THI MAI, RUMBO A VIETNAM

Hermanamiento ficcional entre Iruñea y Hanoi

C on “Thi Mai” la realizadora Patricia Ferreira se pasa del thriller social que venía practicando a la comedia, y le ha debido de coger gusto al cambio porque ya prepara dentro de dicho género “Salsa de arándanos” y “L de Lolita”. Atrás quedaron sus adaptaciones de novelas negras e historias problemáticas de cosecha propia en “Sé quien eres” (2000), “El alquimista impaciente” (2002), “Para que no me olvides” (2005) y “Los niños salvajes” (2012). Esta vez se ha asociado con la guionista de sitcoms televisivas Marta Sánchez Guillén, creadora de “Siete vidas” y “Aída”.

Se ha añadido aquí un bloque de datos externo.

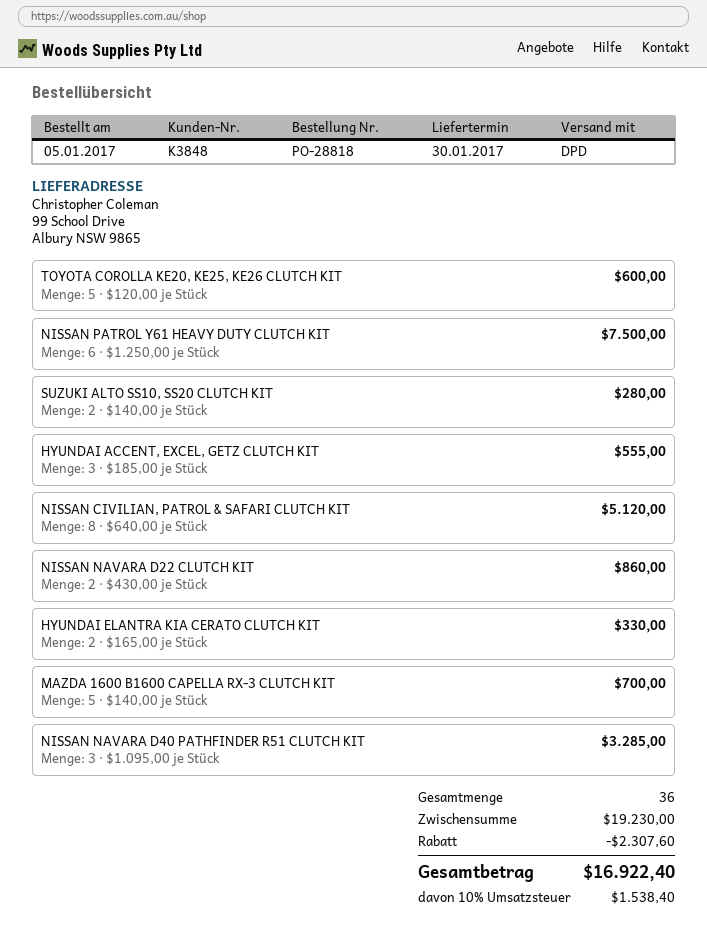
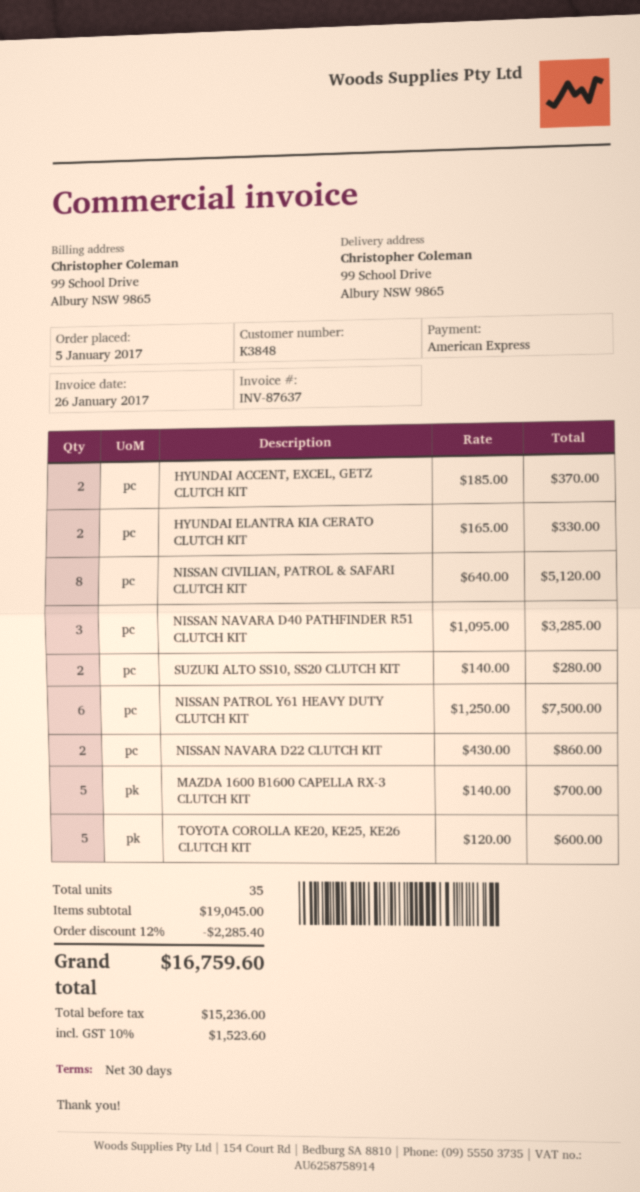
HYUNDAI ACCENT, EXCEL, GETZ CLUTCH KIT: 3 x 185.00 = 555.00 -> 2 x 185.00 = 370.00
total quantity: 36 -> 35
subtotal: 19230.00 -> 19045.00
discount: 2307.60 -> 2285.40
tax: 10% = 1538.40 -> 10% = 1523.60
total: 16922.40 -> 16759.60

Aún así no ha perdido del todo su predilección por el drama y “Thi Mai” combina el humor con el tono sentimental en lo que se viene denominando una “dramedia”. Para ello se apoya en sus tres personajes femeninos como protagonistas maduras de esta historia de adopciones: una madre que acaba de perder a su hija (Carmen Machi), una ejecutiva prejubilada en la cincuentena (Aitana Sánchez-Gijón) y un ama de casa (Adriana Ozores). Las tres amigas de Iruñea viajan a Hanoi para conocer y traerse a la niña vietnamita que le han concedido a la difunta, y a la que su teórica abuela no quiere renunciar, para lo que deberá engañar a la agencia de adopción.